PROMPT:
Having located "tax: 8.875% = 1466.23 -> 8.875% = 1433.66" in the records below, repeat exactly the line it is on and all subsequent lines, ending with the last.

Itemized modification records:
>>>

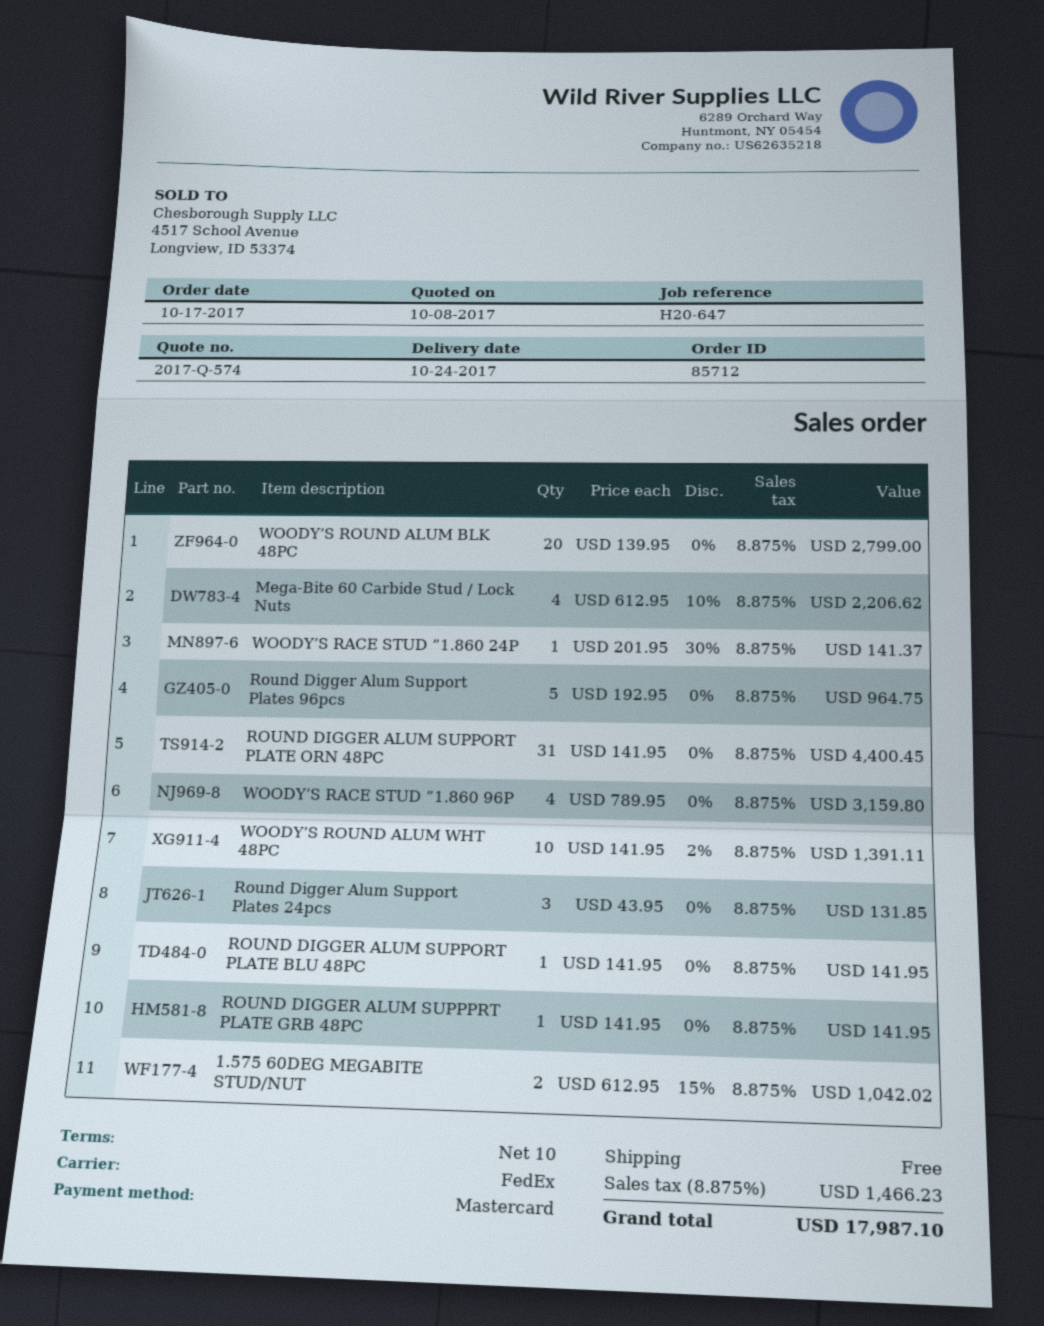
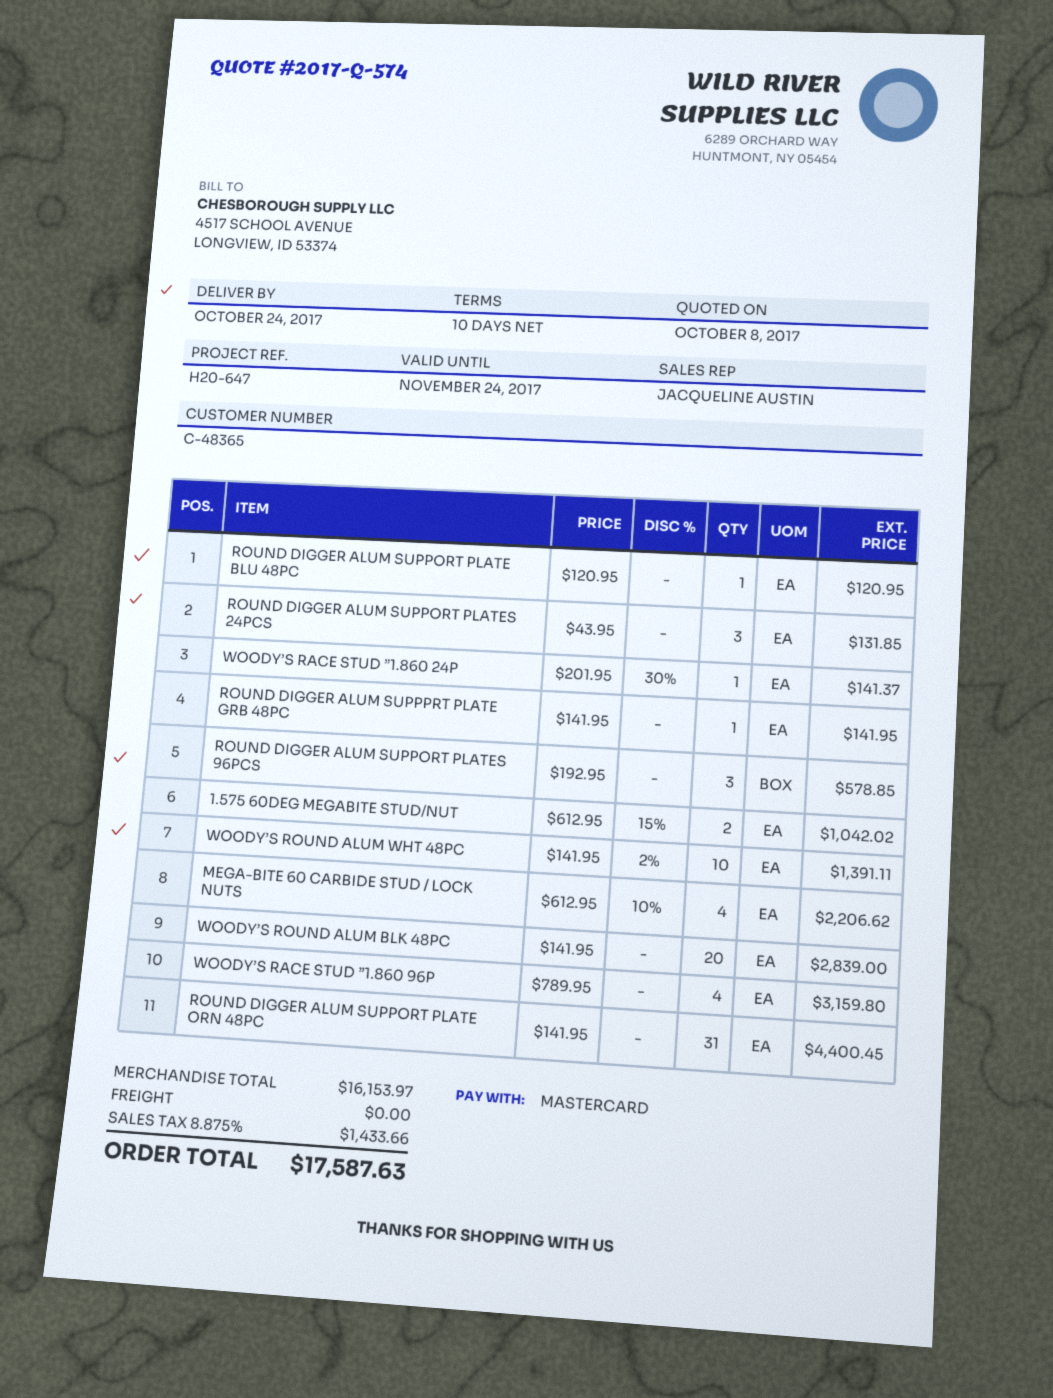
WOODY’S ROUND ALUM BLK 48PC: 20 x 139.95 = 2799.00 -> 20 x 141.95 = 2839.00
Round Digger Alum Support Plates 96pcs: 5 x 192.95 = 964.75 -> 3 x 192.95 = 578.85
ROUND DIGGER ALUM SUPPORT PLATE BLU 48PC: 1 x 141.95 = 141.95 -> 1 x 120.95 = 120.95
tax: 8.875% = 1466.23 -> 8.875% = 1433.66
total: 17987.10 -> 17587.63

<<<

EXERCISE OUTPUT:
tax: 8.875% = 1466.23 -> 8.875% = 1433.66
total: 17987.10 -> 17587.63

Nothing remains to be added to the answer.